Oreiro faz parte de um grupo de imigrantes espanhóis originários da Galícia que chegaram ao Rio na década de 50, com a ambição de fazer fortuna. Com pouca instrução, começaram a trabalhar como garçons e copeiros e, aos poucos, foram se associando para formar pequenos negócios. Nos anos 80, os galegos do Rio já eram donos de boa parte de restaurantes e casas noturnas. Pertenciam a esse grupo Francisco Recarey, que ficou conhecido como o "rei da noite" carioca, e Pedro Gonzalez, dono do Bateau Mouche, que naufragou no Réveillon de 1988 para 1989, deixando 55 mortos. Recarey e Gonzalez sofreram pesados processos por sonegação de impostos nos anos 90. Foi com Recarey que Oreiro montou os primeiros restaurantes, adquiriu a boate Help e fez a poupança que permitiu que ele comprasse o primeiro hotel, em 1986. Até passar a se concentrar em hotéis, Oreiro foi também dono de um dos maiores bingos do Rio, o Arpoador. Mas, diferentemente dos conterrâneos, seu instinto de sobrevivência o ajudou a escapar de escândalos. Distanciou-se de Recarey enquanto o sócio era atingido por uma avalanche de denúncias e deixou de ser sócio do bingo dois anos antes das investigações que levaram à CPI dos Bingos. De uma complicação, no entanto, Oreiro não se livrou. Em 2006, foi acusado pela Polícia Federal num inquérito que apurou evasão de divisas e lavagem de dinheiro via contas do extinto Banestado. Procurado, Oreiro não quis dar entrevista.

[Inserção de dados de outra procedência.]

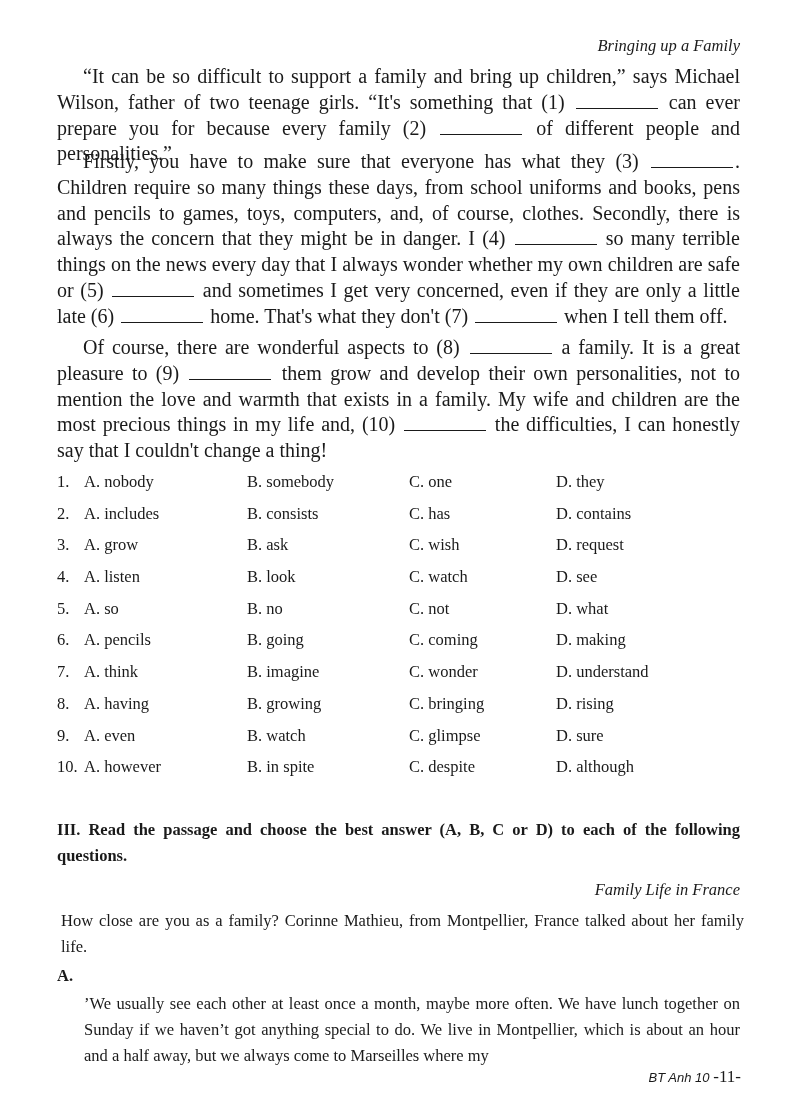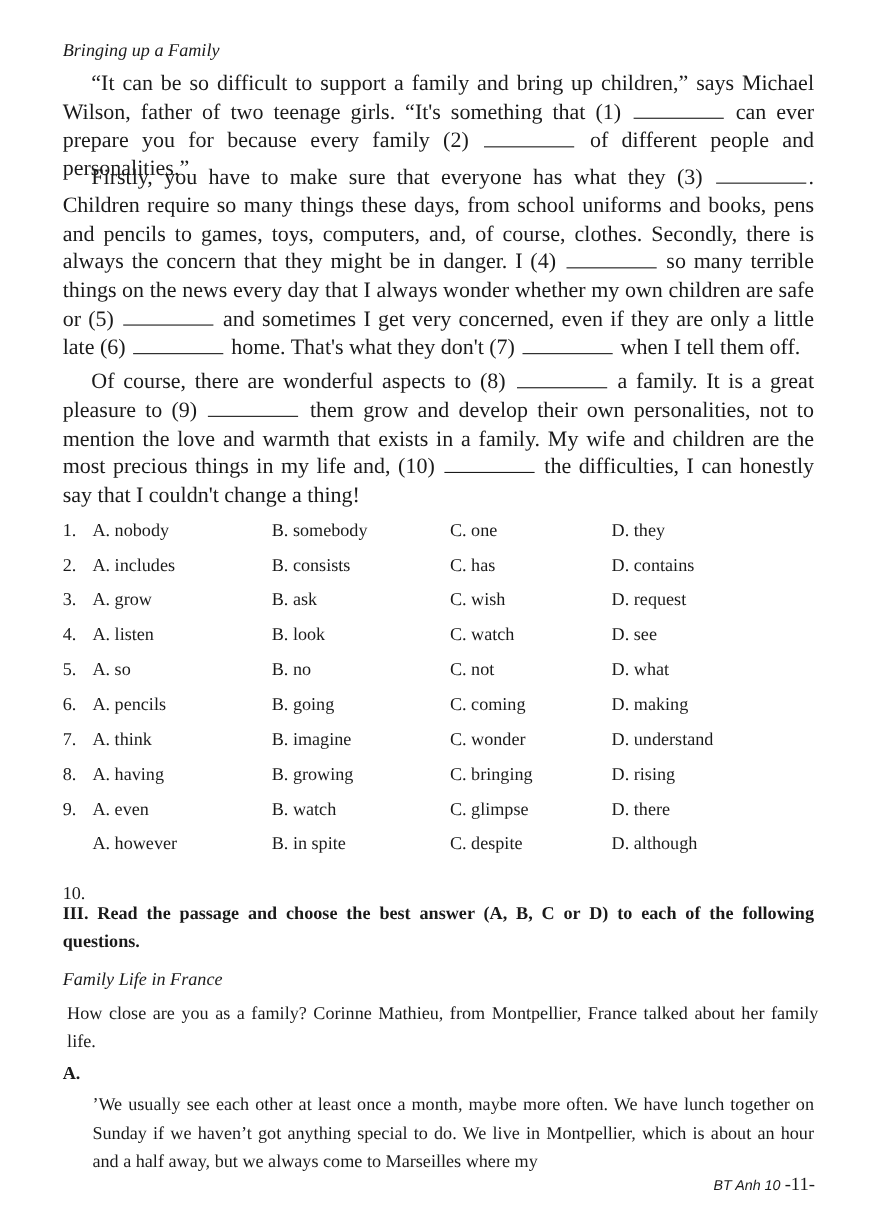--- a/index.html
+++ b/index.html
@@ -18,21 +18,21 @@
     .page {
       position: absolute;
       left: 57px;
       top: 0;
       width: 683px;
     }
     .title {
       position: absolute;
       left: 0;
       width: 683px;
-      text-align: left;
+      text-align: right;
       font-style: italic;
       font-size: 16.5px;
       font-weight: normal;
     }
     .para {
       position: absolute;
       left: 0;
       width: 683px;
       font-size: 20px;
       line-height: 25.8px;
@@ -63,21 +63,21 @@
     .opt-row span {
       position: absolute;
       top: 2px;
       white-space: nowrap;
     }
     .c-num { left: 0; }
     .c-a { left: 27px; }
     .c-b { left: 190px; }
     .c-c { left: 352px; }
     .c-d { left: 499px; }
-    .c-num10 { left: 0; margin-top: 45px; }
+    .c-num10 { left: 0; }
     .section-head {
       position: absolute;
       left: 0;
       top: 817px;
       width: 683px;
       font-size: 16.5px;
       font-weight: bold;
       line-height: 26px;
       text-align: justify;
       margin: 0;
@@ -204,21 +204,21 @@
       <span class="c-a">A. having</span>
       <span class="c-b">B. growing</span>
       <span class="c-c">C. bringing</span>
       <span class="c-d">D. rising</span>
     </div>
     <div class="opt-row">
       <span class="c-num">9.</span>
       <span class="c-a">A. even</span>
       <span class="c-b">B. watch</span>
       <span class="c-c">C. glimpse</span>
-      <span class="c-d">D. there</span>
+      <span class="c-d">D. sure</span>
     </div>
     <div class="opt-row">
       <span class="c-num10">10.</span>
       <span class="c-a">A. however</span>
       <span class="c-b">B. in spite</span>
       <span class="c-c">C. despite</span>
       <span class="c-d">D. although</span>
     </div>
   </div>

Os antigos rolos do espanhol, porém, não foram empecilho para a compra do prédio da Previ. "Até onde sabemos, quem já fez negócio com ele não teve do que se queixar", diz um executivo ligado ao fundo de pensão. O maior problema para Oreiro foi o interesse da Vale em transferir para o prédio do Le Méridien a sua sede. A mineradora cobriu as ofertas de nove concorrentes, mas desistiu em março, quando a prefeitura anunciou que, devido a um decreto municipal, só hotéis podem funcionar no prédio. Para continuar na disputa, a Windsor precisou aumentar sua proposta, e só passou a ser considerada uma candidata viável depois que a Vale, saiu do páreo. Apenas em abril Oreiro conseguiu da Previ uma declaração de exclusividade na negociação. Segundo estimativas de consultores e empresários do setor, serão necessários pelo menos mais quatro meses para que o prédio possa voltar a receber hóspedes. Para um ex-garçom, isso não é nada, comparado ao feito de colocar o logotipo de sua rede no maior arranha-céu de Copacabana.